TASK ITEM -
Verbatim transcription with images omitted: return the entries below in full.

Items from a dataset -

============================================================

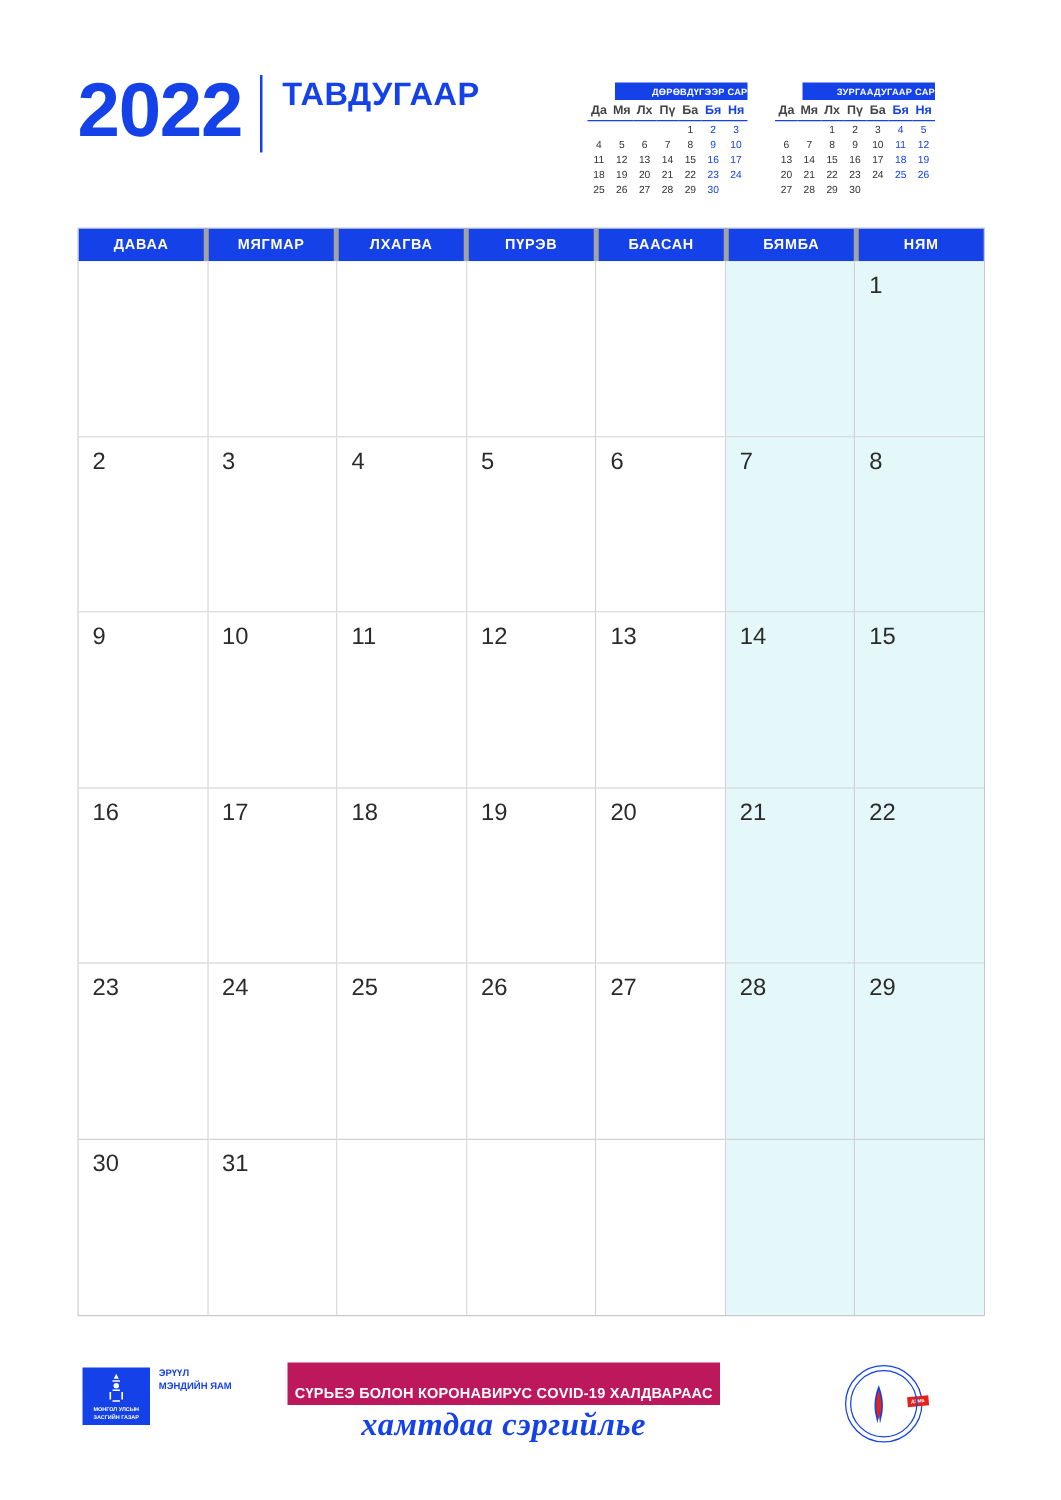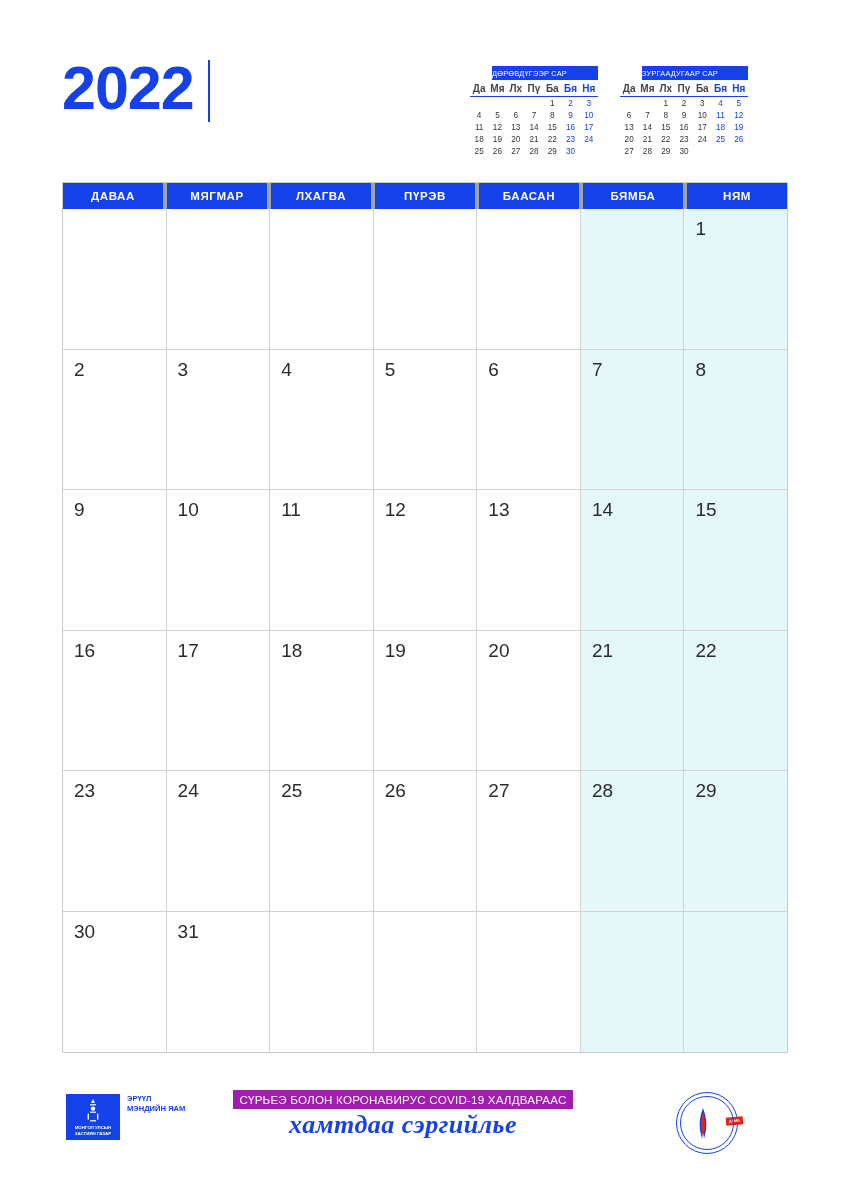--- a/index.html
+++ b/index.html
@@ -277,6 +277,7 @@
       <div class="year">2022</div>
       <div class="divider"></div>
       <div class="month-name">
+        <div>ТАВДУГААР</div>
       </div>
     </div>
   </div>

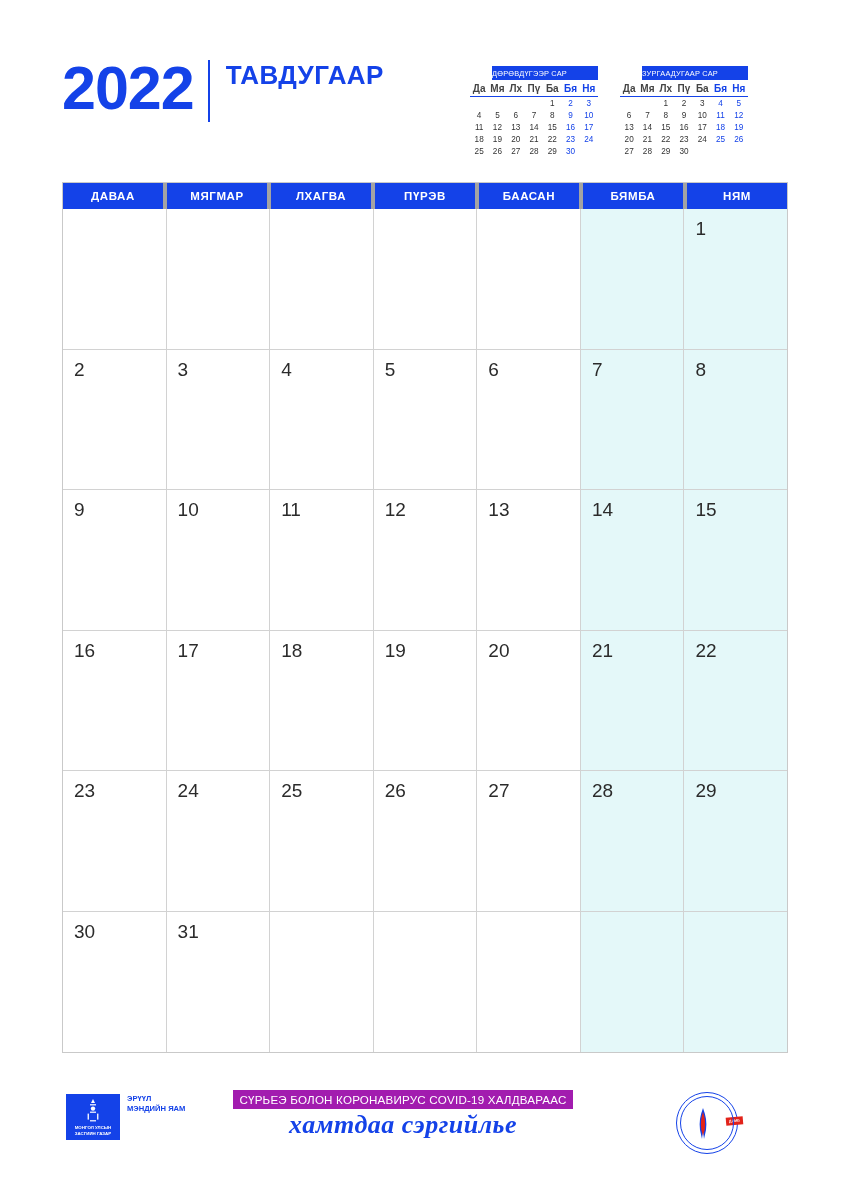--- a/index.html
+++ b/index.html
@@ -73,8 +73,8 @@
     background: #1442e8;
     color: #ffffff;
     font-size: 7.4px;
-    font-weight: normal;
-    text-align: left;
+    font-weight: bold;
+    text-align: right;
     padding: 2.5px 0 2px 0;
     letter-spacing: 0.2px;
     margin-left: 22px;

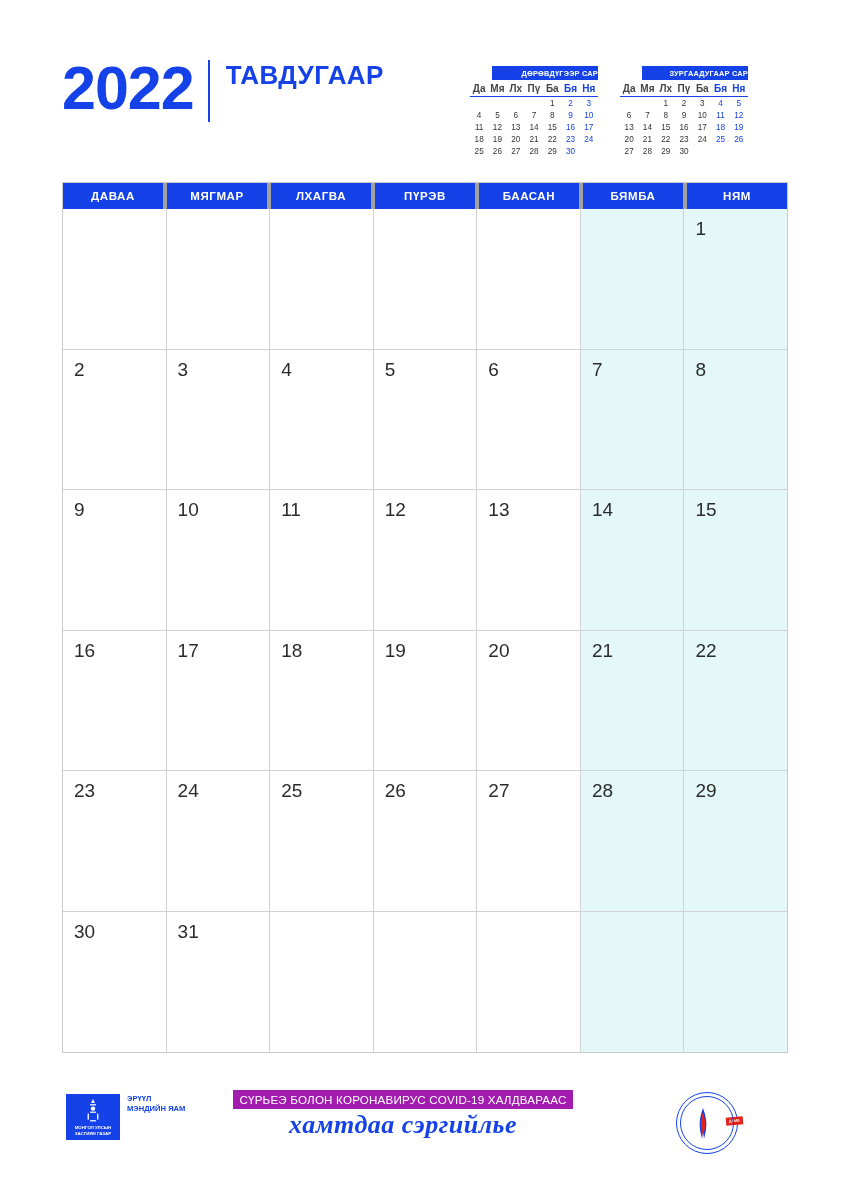--- a/index.html
+++ b/index.html
@@ -206,12 +206,12 @@
     width: 420px;
   }
   .slogan-top {
-    background: #a21caf;
+    background: #be185d;
     color: #ffffff;
     font-size: 11.6px;
-    font-weight: normal;
+    font-weight: bold;
     letter-spacing: 0.2px;
-    padding: 3px 6px 3px 6px;
+    padding: 18px 6px 3px 6px;
     display: inline-block;
   }
   .slogan-main {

============================================================

RESULT FOR THIS TASK -
--- a/index.html
+++ b/index.html
@@ -277,6 +277,7 @@
       <div class="year">2022</div>
       <div class="divider"></div>
       <div class="month-name">
+        <div>ТАВДУГААР</div>
       </div>
     </div>
   </div>

--- a/index.html
+++ b/index.html
@@ -73,8 +73,8 @@
     background: #1442e8;
     color: #ffffff;
     font-size: 7.4px;
-    font-weight: normal;
-    text-align: left;
+    font-weight: bold;
+    text-align: right;
     padding: 2.5px 0 2px 0;
     letter-spacing: 0.2px;
     margin-left: 22px;

--- a/index.html
+++ b/index.html
@@ -206,12 +206,12 @@
     width: 420px;
   }
   .slogan-top {
-    background: #a21caf;
+    background: #be185d;
     color: #ffffff;
     font-size: 11.6px;
-    font-weight: normal;
+    font-weight: bold;
     letter-spacing: 0.2px;
-    padding: 3px 6px 3px 6px;
+    padding: 18px 6px 3px 6px;
     display: inline-block;
   }
   .slogan-main {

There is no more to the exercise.